- [WORK TASK]
The output is the lines below from the one with "[42,71,58,79] 07 ->" through the one with "[185,233,198,241] 14 -> [296,236,303,244] 0", both included, printed exactly and with no other line.

-- EXERCISE MATERIALS follows --

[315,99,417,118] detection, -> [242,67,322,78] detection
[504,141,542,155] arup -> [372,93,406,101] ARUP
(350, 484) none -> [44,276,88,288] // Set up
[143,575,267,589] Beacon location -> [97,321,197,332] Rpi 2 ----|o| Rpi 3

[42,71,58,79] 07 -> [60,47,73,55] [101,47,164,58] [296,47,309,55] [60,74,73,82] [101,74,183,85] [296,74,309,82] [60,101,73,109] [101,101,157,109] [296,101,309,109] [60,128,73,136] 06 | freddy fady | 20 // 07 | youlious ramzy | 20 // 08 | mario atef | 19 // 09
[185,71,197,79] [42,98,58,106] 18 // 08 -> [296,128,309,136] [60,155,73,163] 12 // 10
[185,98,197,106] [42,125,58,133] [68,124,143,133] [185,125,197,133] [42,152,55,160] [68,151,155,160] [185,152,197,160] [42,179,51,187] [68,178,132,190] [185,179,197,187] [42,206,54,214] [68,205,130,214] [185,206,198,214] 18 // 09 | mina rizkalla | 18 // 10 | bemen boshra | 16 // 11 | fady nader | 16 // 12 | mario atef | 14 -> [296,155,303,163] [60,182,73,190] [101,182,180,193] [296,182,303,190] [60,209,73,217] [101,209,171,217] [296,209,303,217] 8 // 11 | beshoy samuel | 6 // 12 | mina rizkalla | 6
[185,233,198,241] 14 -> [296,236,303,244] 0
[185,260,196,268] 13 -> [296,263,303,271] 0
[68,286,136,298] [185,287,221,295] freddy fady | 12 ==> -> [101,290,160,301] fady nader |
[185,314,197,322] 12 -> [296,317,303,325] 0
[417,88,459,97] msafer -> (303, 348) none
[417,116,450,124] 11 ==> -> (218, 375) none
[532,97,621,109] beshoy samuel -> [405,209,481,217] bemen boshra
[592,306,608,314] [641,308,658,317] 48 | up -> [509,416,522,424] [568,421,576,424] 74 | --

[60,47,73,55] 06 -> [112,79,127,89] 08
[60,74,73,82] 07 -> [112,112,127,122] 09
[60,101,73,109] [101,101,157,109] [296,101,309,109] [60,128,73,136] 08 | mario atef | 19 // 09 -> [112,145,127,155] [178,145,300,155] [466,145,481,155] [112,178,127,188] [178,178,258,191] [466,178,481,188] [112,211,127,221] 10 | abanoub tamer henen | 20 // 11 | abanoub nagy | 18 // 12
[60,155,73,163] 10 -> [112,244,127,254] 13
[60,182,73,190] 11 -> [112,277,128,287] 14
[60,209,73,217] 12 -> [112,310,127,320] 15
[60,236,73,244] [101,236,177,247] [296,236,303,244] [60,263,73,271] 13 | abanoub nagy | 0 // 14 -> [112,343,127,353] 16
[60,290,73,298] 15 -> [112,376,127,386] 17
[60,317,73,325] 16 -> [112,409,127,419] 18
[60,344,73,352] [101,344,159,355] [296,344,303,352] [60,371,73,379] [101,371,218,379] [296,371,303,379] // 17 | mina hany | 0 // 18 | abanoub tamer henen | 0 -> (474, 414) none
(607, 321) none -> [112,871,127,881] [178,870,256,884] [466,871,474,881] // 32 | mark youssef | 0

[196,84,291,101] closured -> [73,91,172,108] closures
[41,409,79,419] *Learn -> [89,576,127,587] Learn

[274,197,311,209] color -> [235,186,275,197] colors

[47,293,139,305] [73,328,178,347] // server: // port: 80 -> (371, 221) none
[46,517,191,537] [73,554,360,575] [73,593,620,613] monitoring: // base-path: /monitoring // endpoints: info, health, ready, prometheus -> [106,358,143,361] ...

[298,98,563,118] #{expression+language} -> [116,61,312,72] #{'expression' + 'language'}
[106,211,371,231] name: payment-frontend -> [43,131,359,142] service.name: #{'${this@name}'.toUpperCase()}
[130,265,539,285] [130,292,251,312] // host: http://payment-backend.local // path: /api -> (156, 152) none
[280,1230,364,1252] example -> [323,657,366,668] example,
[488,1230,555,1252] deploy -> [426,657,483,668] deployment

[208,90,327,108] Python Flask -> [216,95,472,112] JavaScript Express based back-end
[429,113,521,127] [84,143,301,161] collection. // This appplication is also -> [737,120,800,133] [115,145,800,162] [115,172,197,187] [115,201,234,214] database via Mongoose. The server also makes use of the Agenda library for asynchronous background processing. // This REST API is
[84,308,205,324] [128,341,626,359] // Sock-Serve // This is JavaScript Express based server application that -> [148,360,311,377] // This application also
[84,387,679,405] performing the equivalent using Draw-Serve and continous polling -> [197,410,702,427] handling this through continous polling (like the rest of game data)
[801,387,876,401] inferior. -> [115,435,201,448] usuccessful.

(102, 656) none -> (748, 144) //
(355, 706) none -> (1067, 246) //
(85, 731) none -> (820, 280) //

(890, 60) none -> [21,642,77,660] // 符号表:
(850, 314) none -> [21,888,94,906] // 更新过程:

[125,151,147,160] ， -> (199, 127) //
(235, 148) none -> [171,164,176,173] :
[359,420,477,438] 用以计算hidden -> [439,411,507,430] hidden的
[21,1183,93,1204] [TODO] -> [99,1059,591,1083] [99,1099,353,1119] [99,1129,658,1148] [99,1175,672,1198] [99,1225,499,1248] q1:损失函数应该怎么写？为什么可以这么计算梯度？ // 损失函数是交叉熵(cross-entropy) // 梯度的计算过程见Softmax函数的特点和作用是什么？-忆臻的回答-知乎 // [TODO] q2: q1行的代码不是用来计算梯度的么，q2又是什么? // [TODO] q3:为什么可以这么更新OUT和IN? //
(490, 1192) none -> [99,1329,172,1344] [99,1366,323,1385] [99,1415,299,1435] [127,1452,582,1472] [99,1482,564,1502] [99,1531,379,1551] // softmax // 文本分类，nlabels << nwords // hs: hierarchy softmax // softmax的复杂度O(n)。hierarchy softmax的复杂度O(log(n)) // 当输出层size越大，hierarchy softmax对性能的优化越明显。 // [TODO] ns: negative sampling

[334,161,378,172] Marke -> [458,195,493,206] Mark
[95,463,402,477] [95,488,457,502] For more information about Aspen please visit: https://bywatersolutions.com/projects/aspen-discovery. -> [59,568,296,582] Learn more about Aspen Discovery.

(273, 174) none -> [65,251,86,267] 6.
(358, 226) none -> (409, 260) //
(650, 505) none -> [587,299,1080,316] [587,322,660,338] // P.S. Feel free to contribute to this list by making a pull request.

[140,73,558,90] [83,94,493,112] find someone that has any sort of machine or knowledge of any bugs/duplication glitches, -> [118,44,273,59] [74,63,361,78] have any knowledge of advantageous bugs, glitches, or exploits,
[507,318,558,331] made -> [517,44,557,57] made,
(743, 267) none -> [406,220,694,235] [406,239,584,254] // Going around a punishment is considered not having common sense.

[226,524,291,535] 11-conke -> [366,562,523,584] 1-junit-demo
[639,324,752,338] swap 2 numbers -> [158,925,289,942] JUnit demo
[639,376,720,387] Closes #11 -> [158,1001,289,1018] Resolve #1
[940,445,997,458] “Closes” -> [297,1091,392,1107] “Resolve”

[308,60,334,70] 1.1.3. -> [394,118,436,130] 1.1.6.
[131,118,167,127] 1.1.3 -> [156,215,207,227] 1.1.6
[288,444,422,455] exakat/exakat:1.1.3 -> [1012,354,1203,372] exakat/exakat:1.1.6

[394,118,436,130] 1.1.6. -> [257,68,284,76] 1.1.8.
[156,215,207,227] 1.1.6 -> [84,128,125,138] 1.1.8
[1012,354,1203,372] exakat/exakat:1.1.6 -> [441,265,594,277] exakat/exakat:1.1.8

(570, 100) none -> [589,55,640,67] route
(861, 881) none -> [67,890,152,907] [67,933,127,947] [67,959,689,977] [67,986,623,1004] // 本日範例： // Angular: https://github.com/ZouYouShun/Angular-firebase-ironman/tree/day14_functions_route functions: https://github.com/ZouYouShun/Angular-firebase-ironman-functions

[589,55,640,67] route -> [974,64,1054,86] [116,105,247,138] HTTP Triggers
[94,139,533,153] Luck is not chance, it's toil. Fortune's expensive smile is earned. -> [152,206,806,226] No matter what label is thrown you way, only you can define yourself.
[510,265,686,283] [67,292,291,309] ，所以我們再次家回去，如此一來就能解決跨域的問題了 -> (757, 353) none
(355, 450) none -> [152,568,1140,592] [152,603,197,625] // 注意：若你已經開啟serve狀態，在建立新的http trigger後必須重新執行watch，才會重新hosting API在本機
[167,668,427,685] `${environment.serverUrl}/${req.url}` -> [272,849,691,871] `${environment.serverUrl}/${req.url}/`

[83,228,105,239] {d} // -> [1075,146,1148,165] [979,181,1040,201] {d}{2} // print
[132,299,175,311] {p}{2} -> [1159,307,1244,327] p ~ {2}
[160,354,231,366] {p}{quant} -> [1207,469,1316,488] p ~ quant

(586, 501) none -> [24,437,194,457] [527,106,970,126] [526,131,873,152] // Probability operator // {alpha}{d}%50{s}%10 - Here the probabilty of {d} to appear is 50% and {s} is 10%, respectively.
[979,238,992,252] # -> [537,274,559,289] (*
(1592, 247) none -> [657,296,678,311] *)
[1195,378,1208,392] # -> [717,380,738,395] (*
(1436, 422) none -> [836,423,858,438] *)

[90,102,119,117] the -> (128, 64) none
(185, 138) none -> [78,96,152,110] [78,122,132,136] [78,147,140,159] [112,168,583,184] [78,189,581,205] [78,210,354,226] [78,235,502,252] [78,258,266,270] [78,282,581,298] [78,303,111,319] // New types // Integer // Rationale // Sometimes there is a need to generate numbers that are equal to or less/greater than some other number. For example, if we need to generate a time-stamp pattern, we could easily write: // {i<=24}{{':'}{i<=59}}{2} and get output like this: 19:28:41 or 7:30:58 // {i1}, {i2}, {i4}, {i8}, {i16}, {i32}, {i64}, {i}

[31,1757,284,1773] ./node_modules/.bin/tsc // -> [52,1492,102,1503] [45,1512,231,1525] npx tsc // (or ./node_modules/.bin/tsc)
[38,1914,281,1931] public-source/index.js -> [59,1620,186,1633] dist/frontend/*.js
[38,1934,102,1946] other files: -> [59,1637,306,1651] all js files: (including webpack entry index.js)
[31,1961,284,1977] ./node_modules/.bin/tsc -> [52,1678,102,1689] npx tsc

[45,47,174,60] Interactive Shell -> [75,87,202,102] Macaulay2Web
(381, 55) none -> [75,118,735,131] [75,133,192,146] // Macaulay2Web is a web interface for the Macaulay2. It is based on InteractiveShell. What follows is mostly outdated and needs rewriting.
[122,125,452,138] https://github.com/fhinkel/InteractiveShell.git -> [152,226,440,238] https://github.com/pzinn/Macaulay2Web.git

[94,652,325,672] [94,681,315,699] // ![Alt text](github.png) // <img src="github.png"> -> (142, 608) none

-- EXERCISE MATERIALS concluded --

- [ANSWER TO THIS EXERCISE]
[42,71,58,79] 07 -> [60,47,73,55] [101,47,164,58] [296,47,309,55] [60,74,73,82] [101,74,183,85] [296,74,309,82] [60,101,73,109] [101,101,157,109] [296,101,309,109] [60,128,73,136] 06 | freddy fady | 20 // 07 | youlious ramzy | 20 // 08 | mario atef | 19 // 09
[185,71,197,79] [42,98,58,106] 18 // 08 -> [296,128,309,136] [60,155,73,163] 12 // 10
[185,98,197,106] [42,125,58,133] [68,124,143,133] [185,125,197,133] [42,152,55,160] [68,151,155,160] [185,152,197,160] [42,179,51,187] [68,178,132,190] [185,179,197,187] [42,206,54,214] [68,205,130,214] [185,206,198,214] 18 // 09 | mina rizkalla | 18 // 10 | bemen boshra | 16 // 11 | fady nader | 16 // 12 | mario atef | 14 -> [296,155,303,163] [60,182,73,190] [101,182,180,193] [296,182,303,190] [60,209,73,217] [101,209,171,217] [296,209,303,217] 8 // 11 | beshoy samuel | 6 // 12 | mina rizkalla | 6
[185,233,198,241] 14 -> [296,236,303,244] 0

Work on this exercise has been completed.